**DATA TO PROCESS**
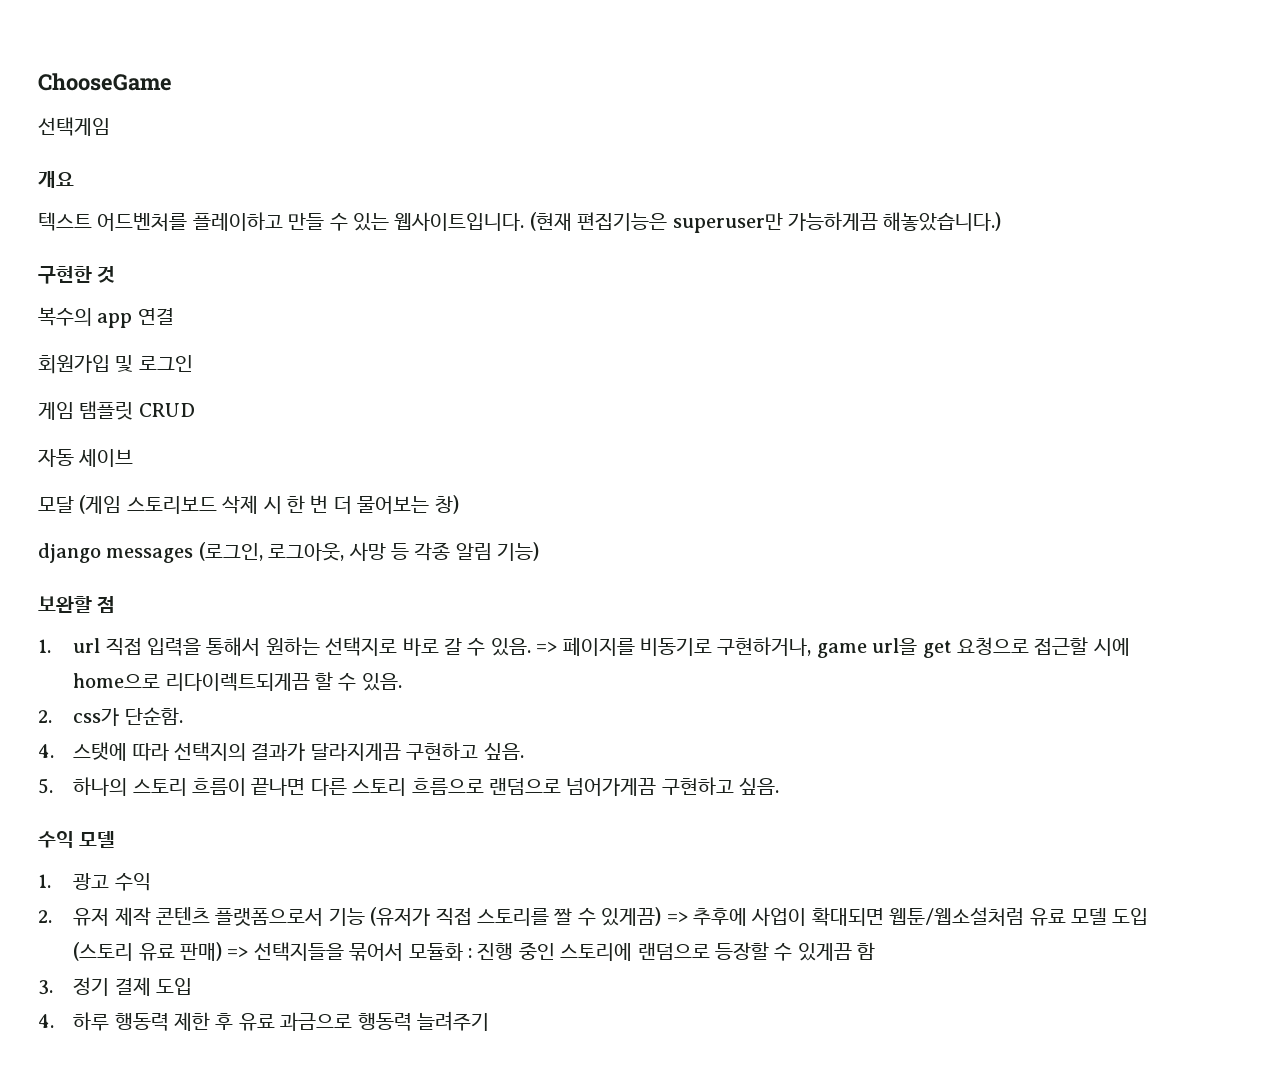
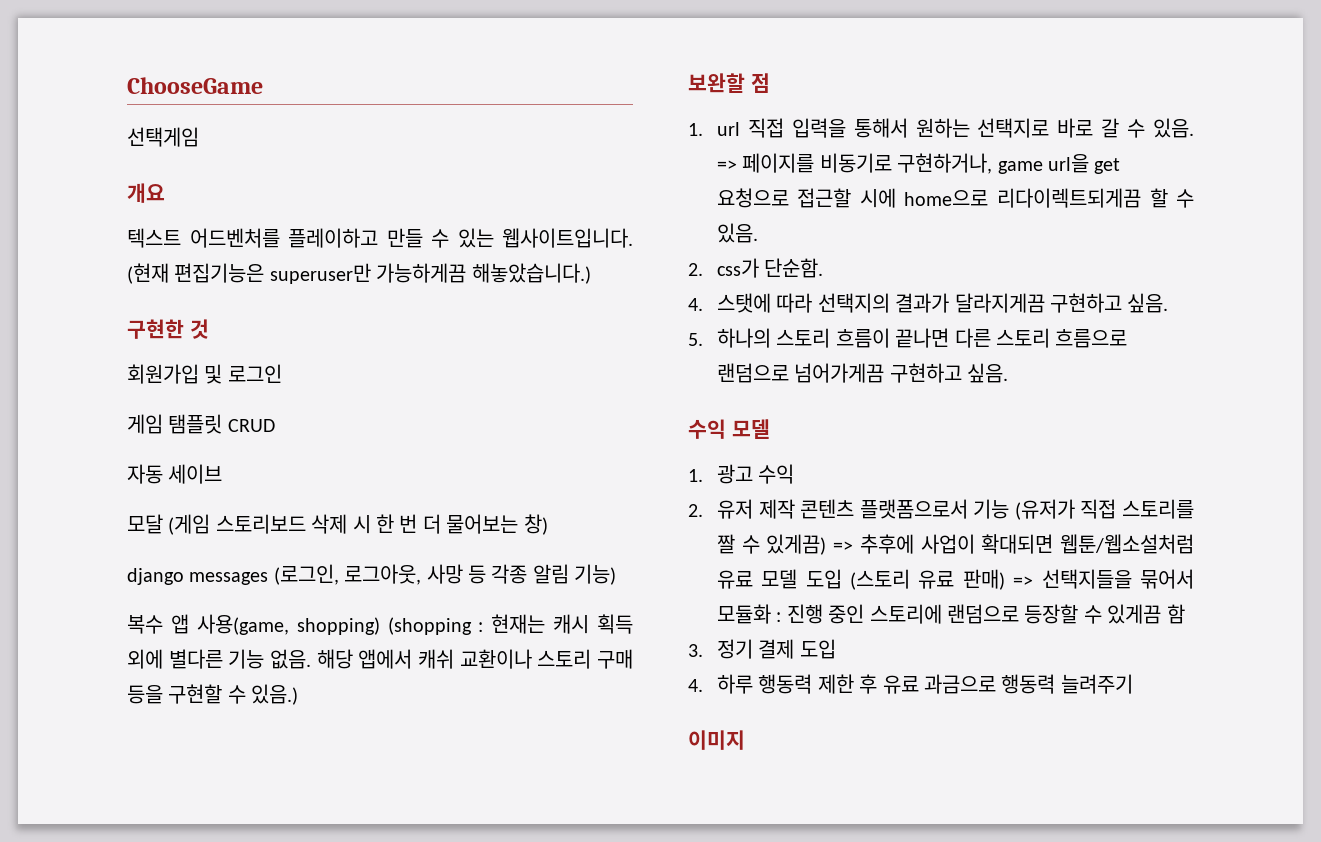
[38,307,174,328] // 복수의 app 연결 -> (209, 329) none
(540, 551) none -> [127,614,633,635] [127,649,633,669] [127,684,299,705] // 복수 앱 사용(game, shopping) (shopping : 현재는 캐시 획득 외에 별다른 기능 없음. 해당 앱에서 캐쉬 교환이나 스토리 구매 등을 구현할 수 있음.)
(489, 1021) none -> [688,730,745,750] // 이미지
==
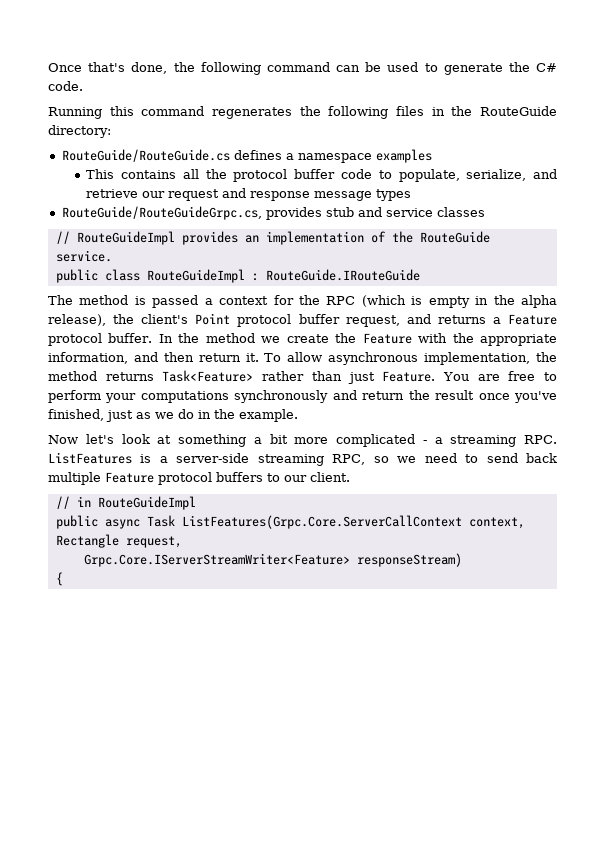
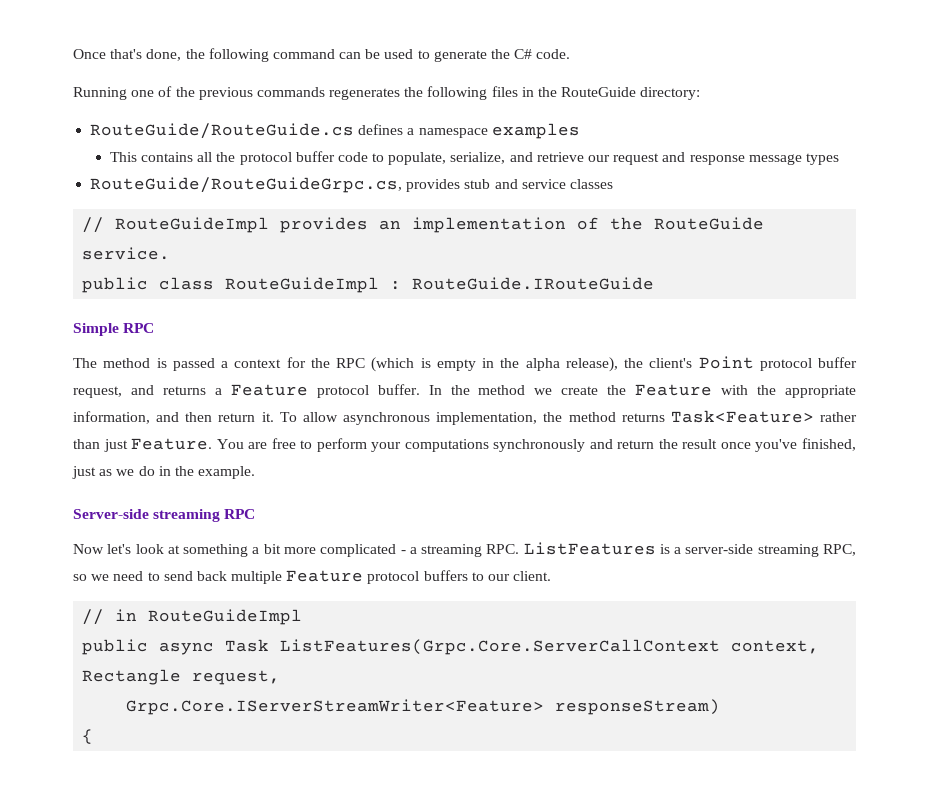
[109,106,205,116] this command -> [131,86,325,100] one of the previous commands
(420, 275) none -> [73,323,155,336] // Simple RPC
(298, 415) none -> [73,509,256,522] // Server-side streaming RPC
---
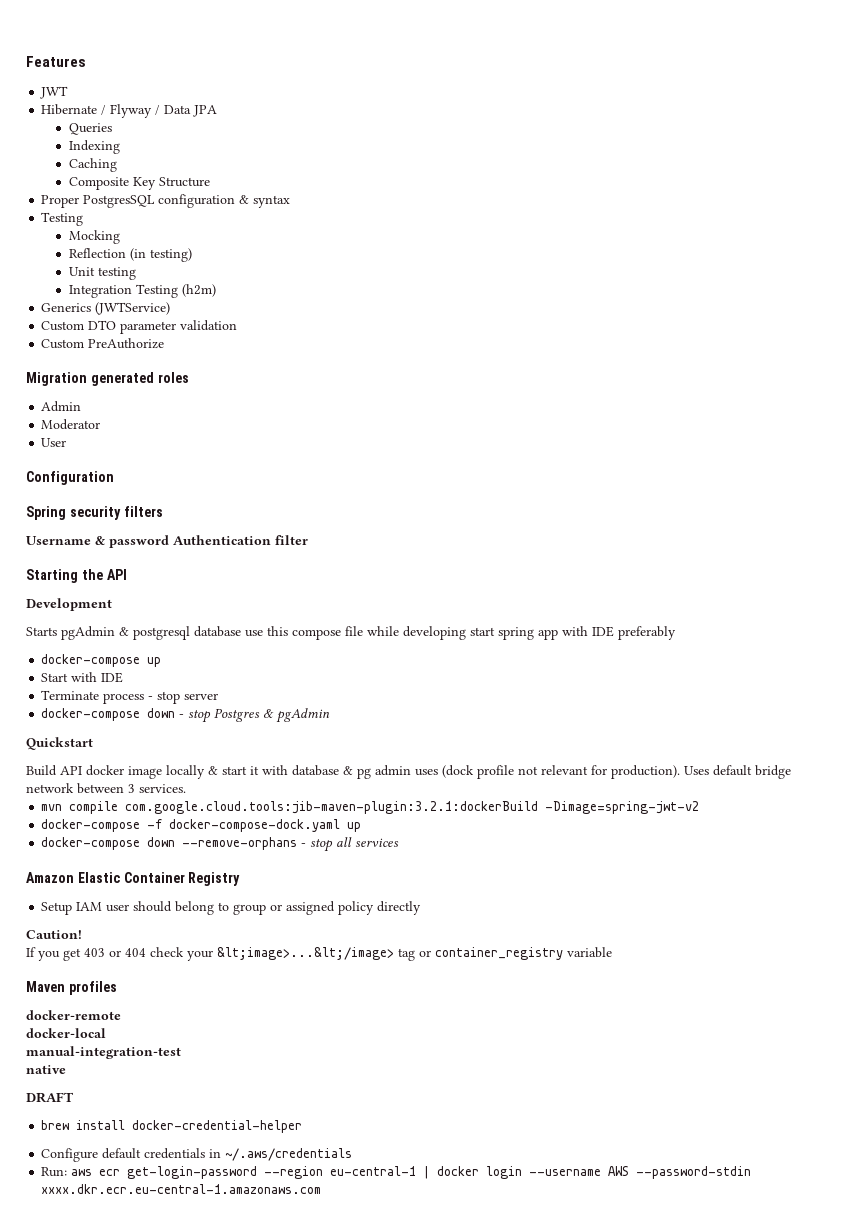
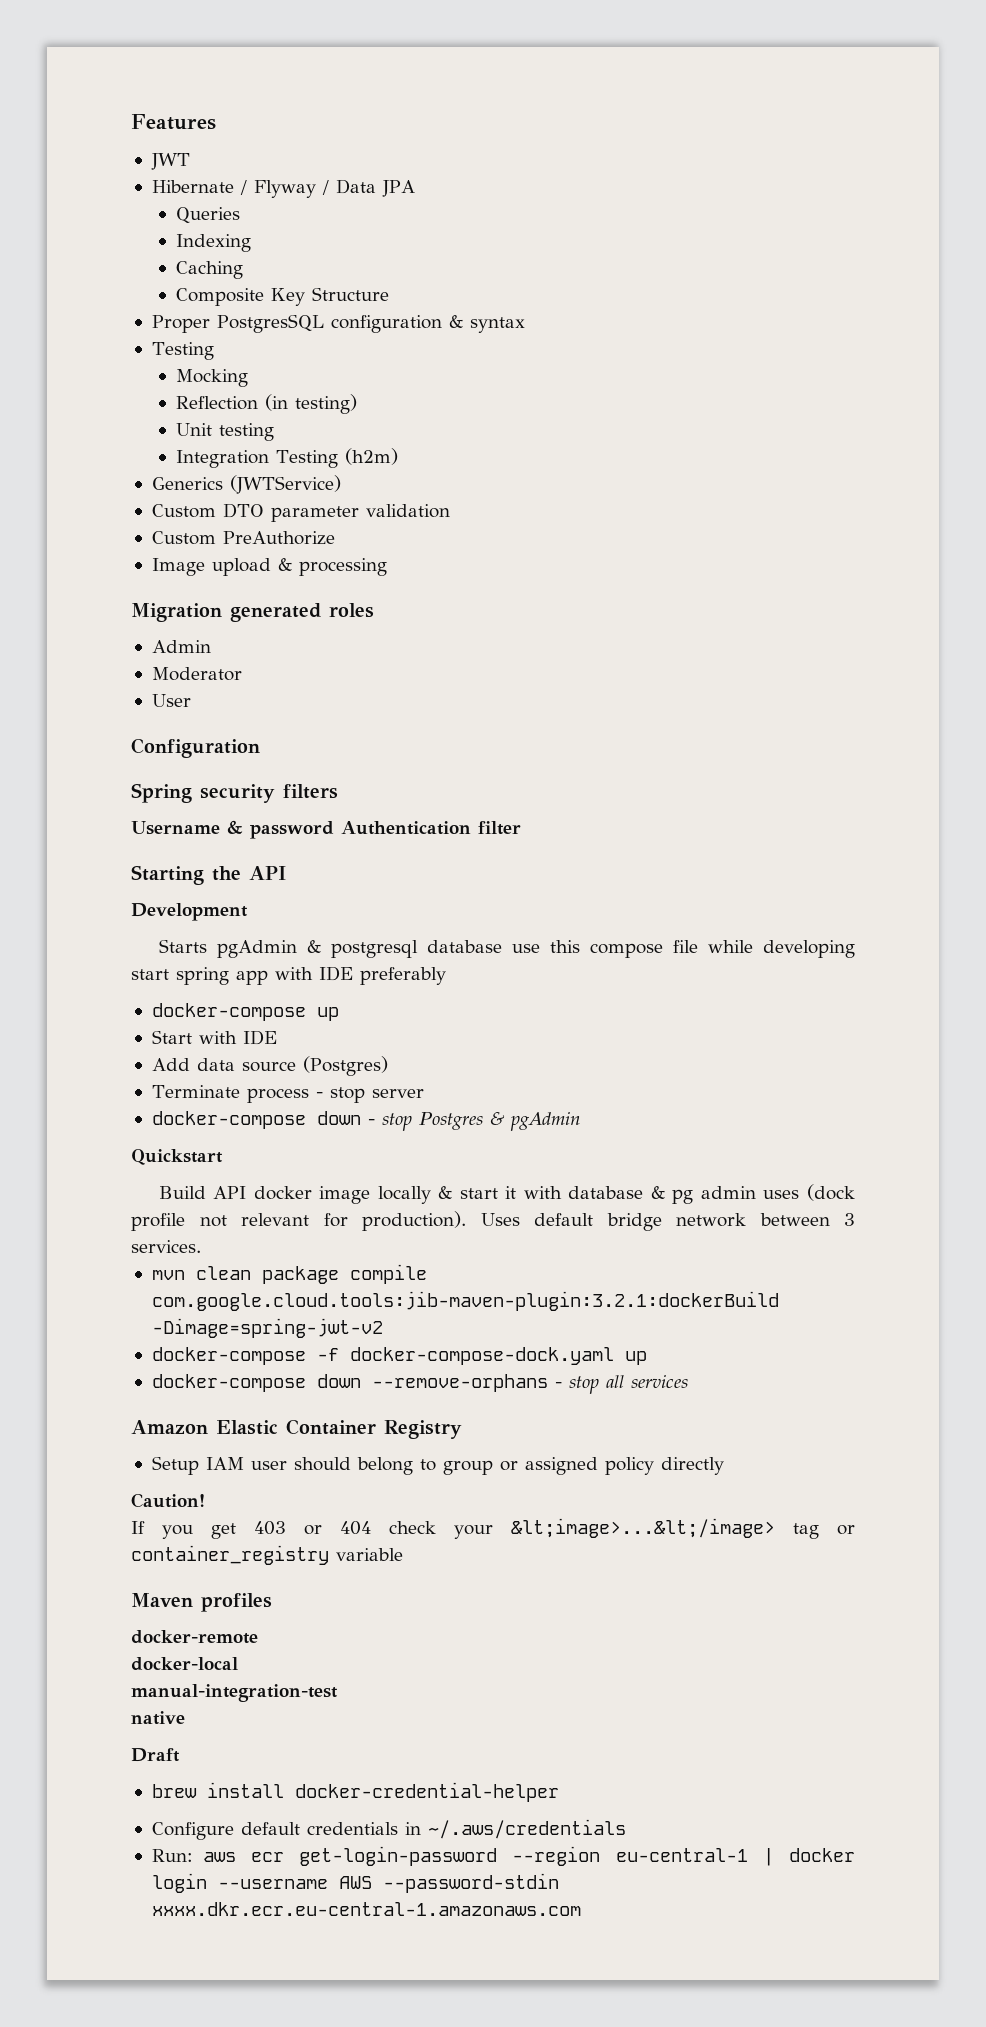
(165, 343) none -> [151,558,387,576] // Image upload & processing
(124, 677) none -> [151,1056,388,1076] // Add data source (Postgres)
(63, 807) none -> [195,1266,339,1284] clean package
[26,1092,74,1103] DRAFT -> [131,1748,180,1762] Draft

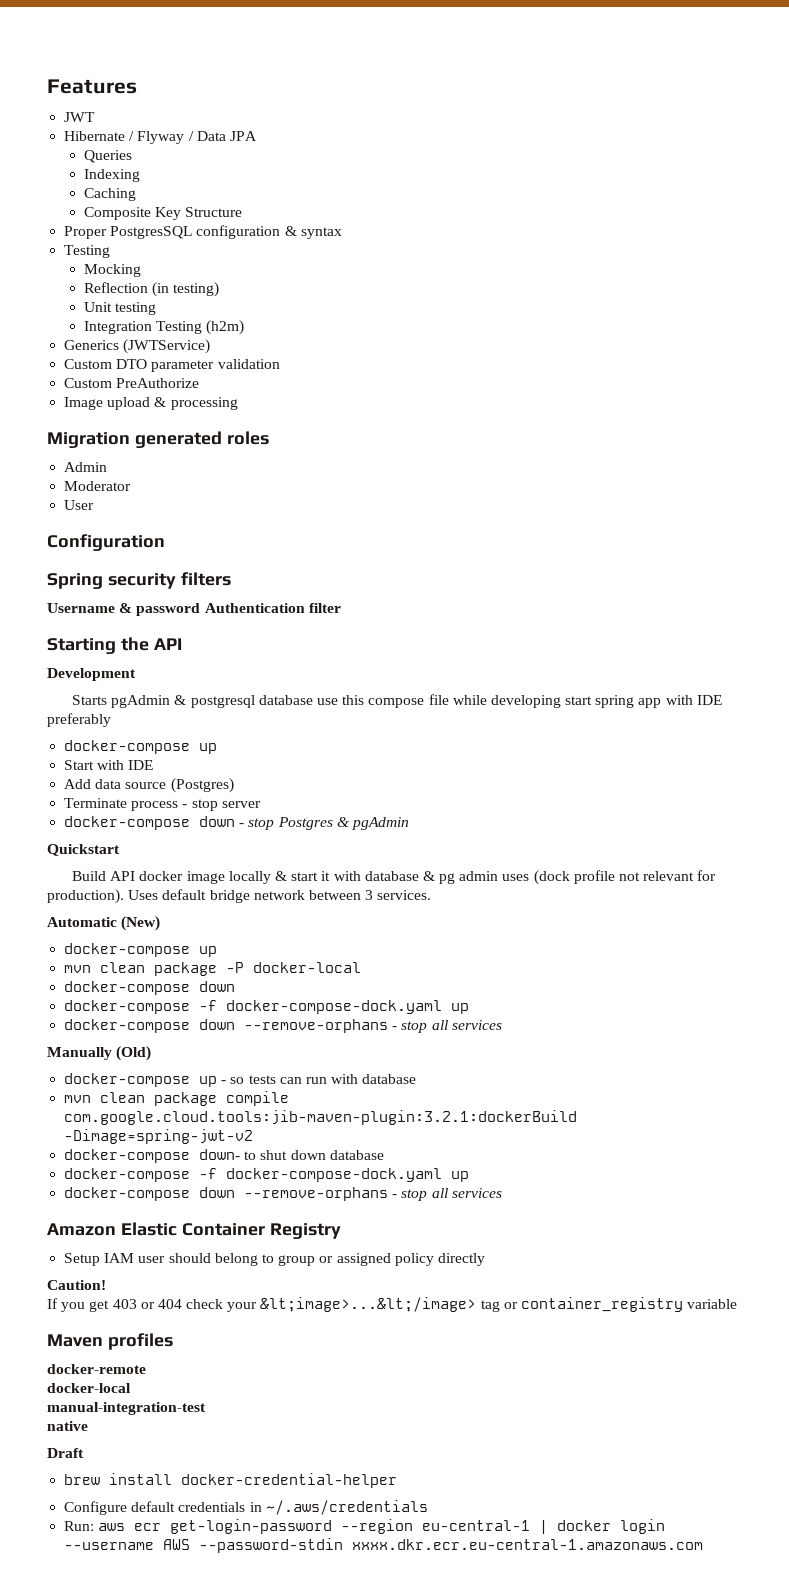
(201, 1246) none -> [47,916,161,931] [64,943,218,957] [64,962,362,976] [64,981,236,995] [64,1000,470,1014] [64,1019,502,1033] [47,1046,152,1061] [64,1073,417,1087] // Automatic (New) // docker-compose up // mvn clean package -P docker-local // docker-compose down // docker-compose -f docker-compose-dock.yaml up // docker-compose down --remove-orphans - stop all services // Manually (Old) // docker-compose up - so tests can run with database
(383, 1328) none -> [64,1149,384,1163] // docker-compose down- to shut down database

**DIRECTIONS FOR THIS TASK**
Taking the entries above, print exactly the lines starting at the line with "(201, 1246) none" and ending at the line with "(383, 1328) none", both included.

**ANSWER AREA**
(201, 1246) none -> [47,916,161,931] [64,943,218,957] [64,962,362,976] [64,981,236,995] [64,1000,470,1014] [64,1019,502,1033] [47,1046,152,1061] [64,1073,417,1087] // Automatic (New) // docker-compose up // mvn clean package -P docker-local // docker-compose down // docker-compose -f docker-compose-dock.yaml up // docker-compose down --remove-orphans - stop all services // Manually (Old) // docker-compose up - so tests can run with database
(383, 1328) none -> [64,1149,384,1163] // docker-compose down- to shut down database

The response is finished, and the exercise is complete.